“Still Alice” reminds us to remember the challenges facing the caregiver
Guest post by Laura Wayman, The Dementia Whisperer
In the film Still Alice, Alice Howland is a linguistics professor who endures, at the unusually young age of 50, dementia symptoms caused by a form of young onset Alzheimer’s that runs in her family. Although this type of Alzheimer’s is rare, the dementia symptoms are the same as the more common form of the disease with which more than 5 million older Americans are living.
This movie poignantly portrays Alice as she struggles with the painstaking loss of herself, including her career, individuality, cognition, and connection to the world around her with disturbing swiftness.
Watching the movie, I was primarily transfixed by the impact Alzheimer’s had on those around her as Alice faded into the darkness of dementia, specifically the effect on her three grown-up children (also at risk of the disease, which is 100% passable to offspring) and the emotional devastation experienced by her grieving husband.
Of course, every family and situation is different. If you are a caregiver, you may have been thrust into this caregiving role unexpectedly—without any training or even any encouragement. Perhaps the care is being provided at home, with or without other family or professional in-home support. Or maybe the care is provided in a specialized memory care unit, an assisted living environment, or a skilled nursing facility. Although caregiving is often inspiring and rewarding, it can also be difficult and challenging. And caring for someone with cognitive impairment can be much more difficult than caring for someone with a physical impairment who is full competent mentally and emotionally. The complications of confusion, forgetfulness, and memory loss, and the behaviors that go along with them, can be traumatic for the person with the disease and for the person providing care. Because of the dementia, neither the person involved nor the relationship will ever be the same
This disease is not just destructive to the person diagnosed with Alzheimer’s but also forever alters what family members have come to know, expect, and adore about their loved one over the years: those individual expressions and ways of interacting with which we become lovingly familiar with. The disease takes away pieces of our loved one, sneaking up little by little until family members can no longer recognize the person or the cherished relationship any more. And the toll on these family members is shattering, yet there is no end in sight, no cure, no prevention, and no way to effectively slow it down.

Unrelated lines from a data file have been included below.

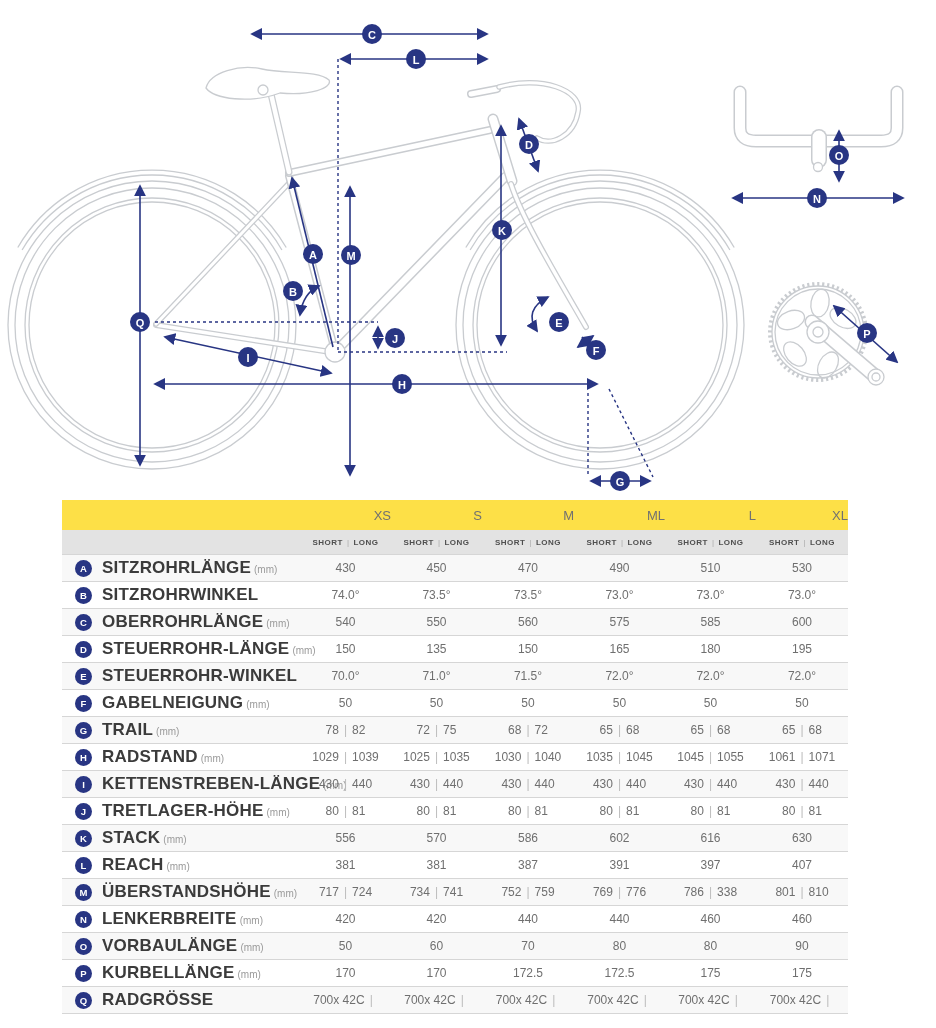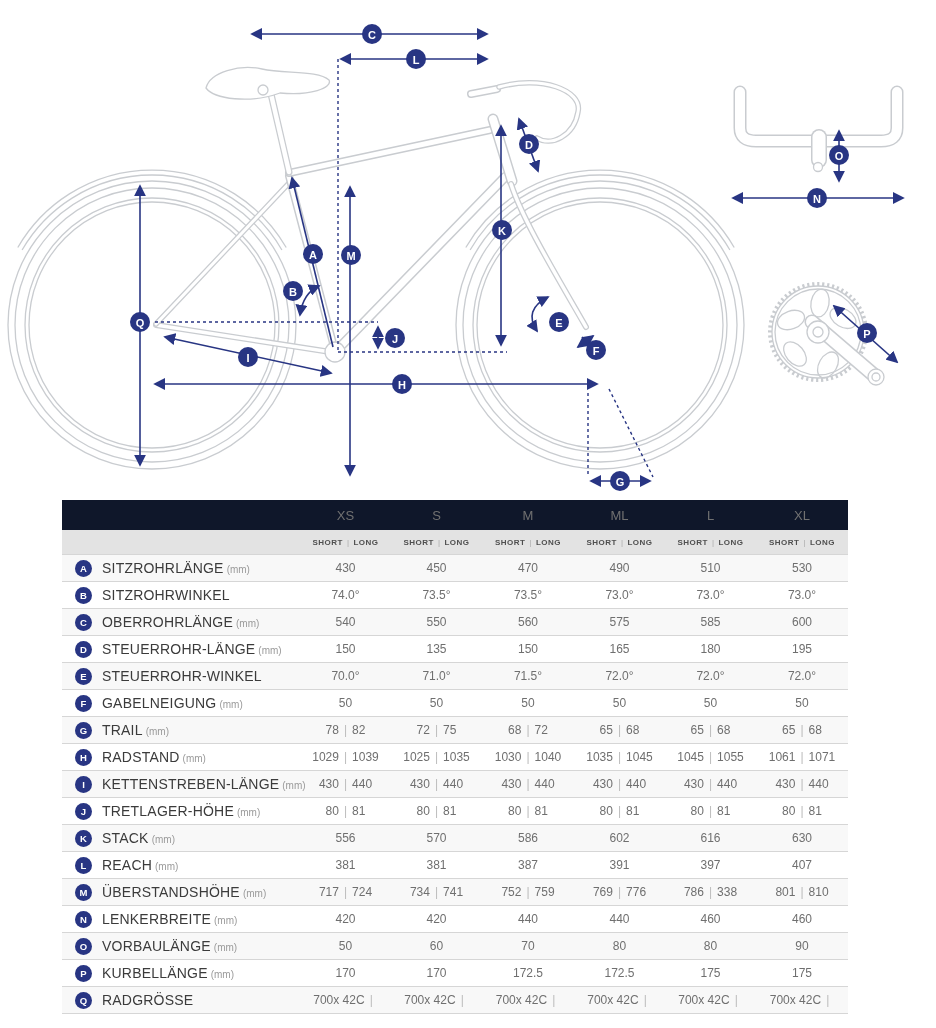"XS" tr.size-row th { background: #0f172a -> #fde047; text-align: center -> right }
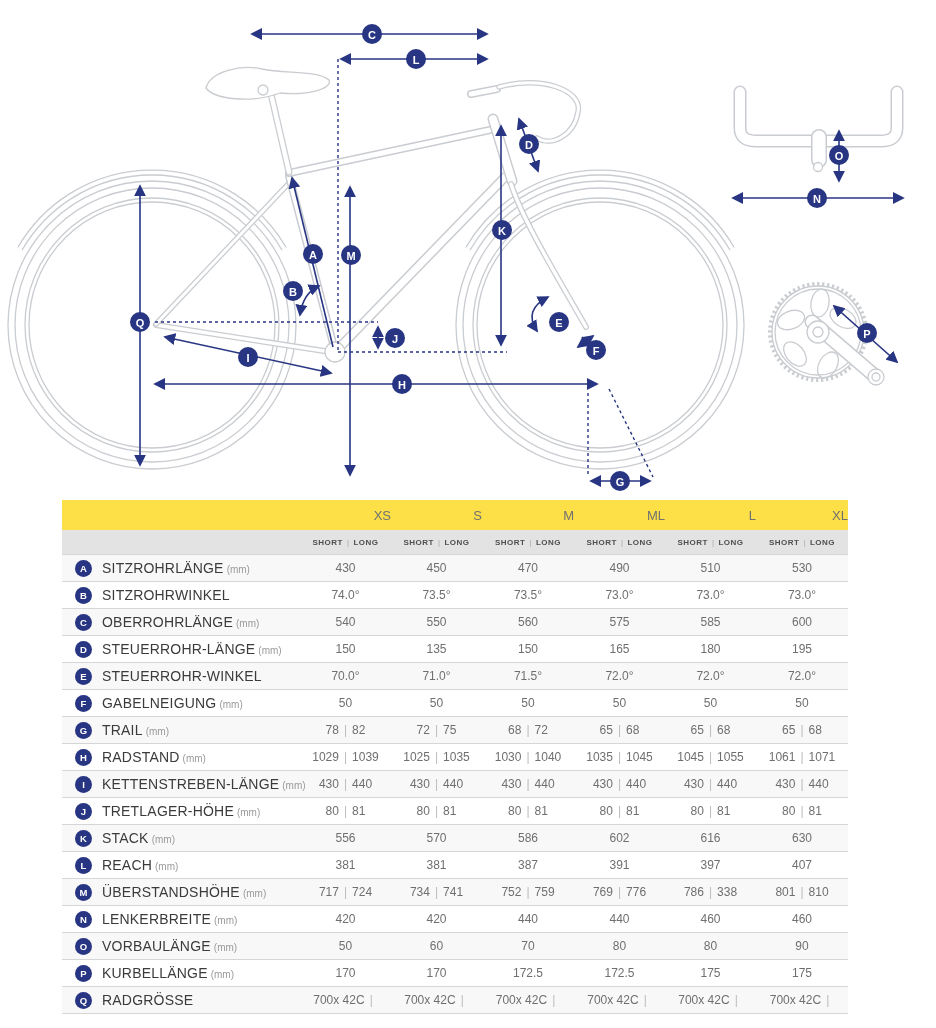"SITZROHRLÄNGE" .rowlabel { font-size: 14px -> 17px; font-weight: normal -> bold }
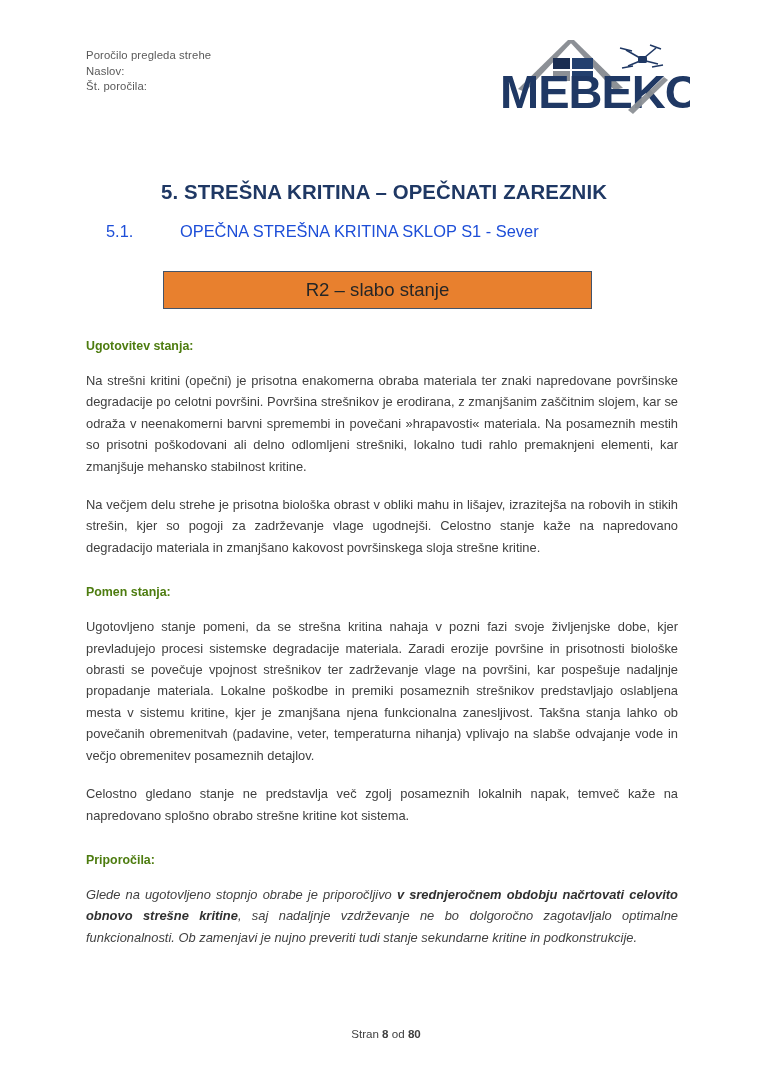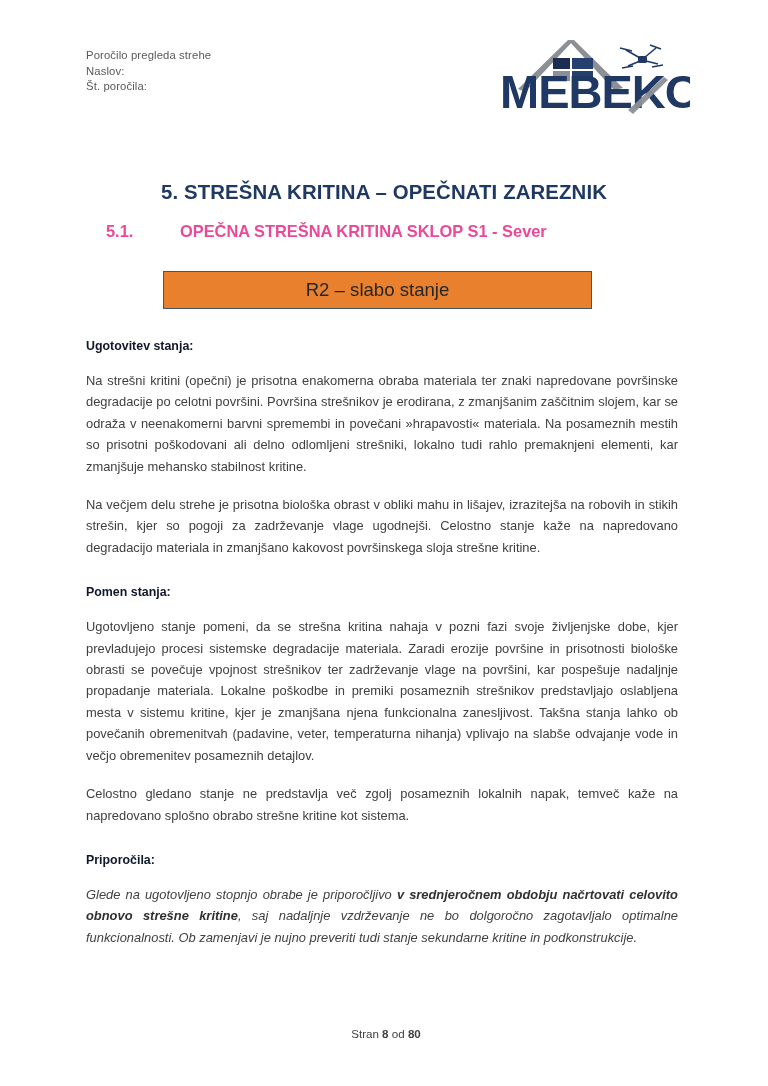"5.1." .sub-title { color: #ec4899 -> #1d4ed8; font-weight: bold -> normal }
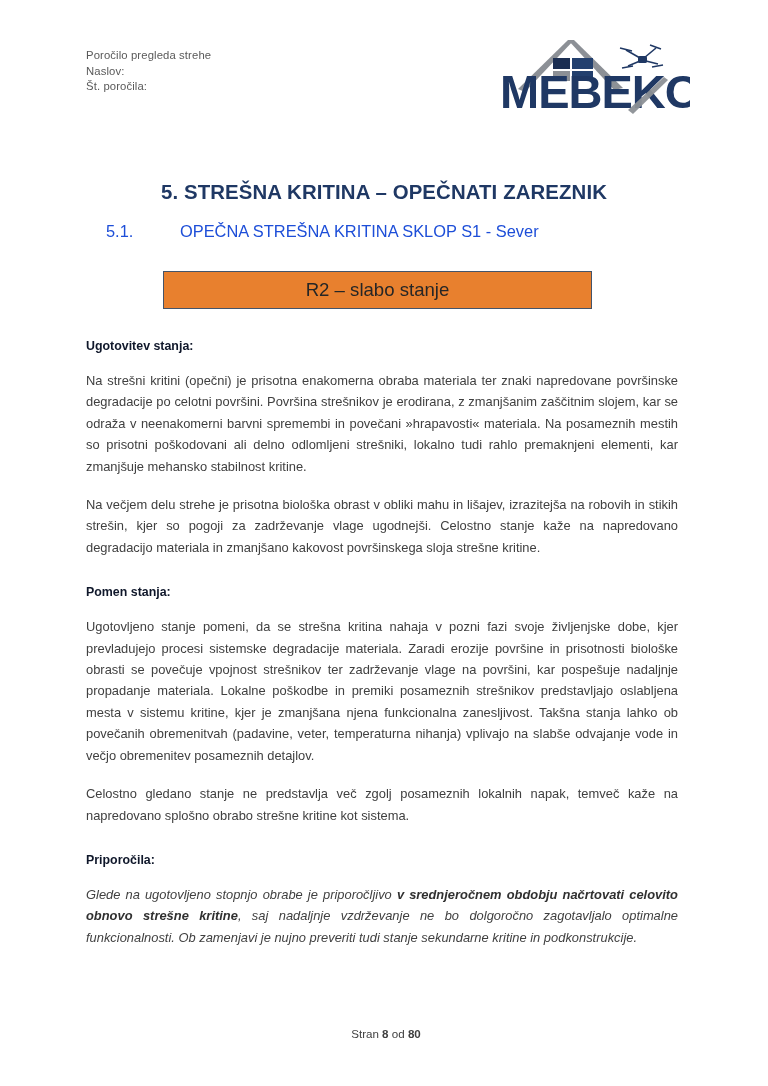"Ugotovitev stanja:" .sec-head { color: #0f172a -> #4d7c0f }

As The Dementia Whisperer, my mission is to provide you and all those who are caring for a loved one with any form of dementia support in the way of education, inspiration and encouragement along this challenging journey of dementia care. We are all so focused on the most horrific illness of our time (and well we should be) and the ruinous effect on those diagnosed with one of the over seventy estimated causes of dementia that we often overlook the long ranging damage inflicted on the family caregiver: the real hero of the “Alzheimer’s Generation.”
Caring for a person with dementia brings with it much more work (and stress) than caring for someone with other types of illnesses. It can be a long journey, and if caregivers do not take time for themselves, they will not be around to take care of the person with dementia. The following is the story I often share about my mother, Peggy, and is a classic example of the devastating effects of caregiver stress. She was thrust into the role of caring for my father, who was diagnosed with Alzheimer’s. When my father’s health began to fail and he began to present memory loss and other signs and symptoms of dementia, my mother stepped into the role of being his full-time caregiver. Some of her friends had been caregivers of spouses with dementia and she had witnessed what a hard and stressful job it was. I offered to help, but my mother insisted she was okay, and would alert me if his condition became unmanageable. However, in spite of this, disaster struck. One night, after two years well into the care journey, my mother and father sat down to dinner together. They were alone in their home. My mother suffered a massive heart attack. My father’s reactions to this emergency were slowed by his dementia, which was far more advanced than anyone realized. By the time help was summoned, my mom was already gone.
If only I had learned how the overwhelming stress of caring for a loved one devastates the primary family caregiver who selflessly takes on too much, refusing to ask for or accept help. This personal experience has driven my passion for education to all caregivers, both family and professional, in the awareness for caring for themselves, along with the tips and tools to assist them in effectively caring for adults with any form of dementia. My vision is to bring light into the darkness of dementia through support, encouragement, education, and hope. My book, A Loving Approach to Dementia Care, is a special guide, filled with respect, calmness, creativity—and love.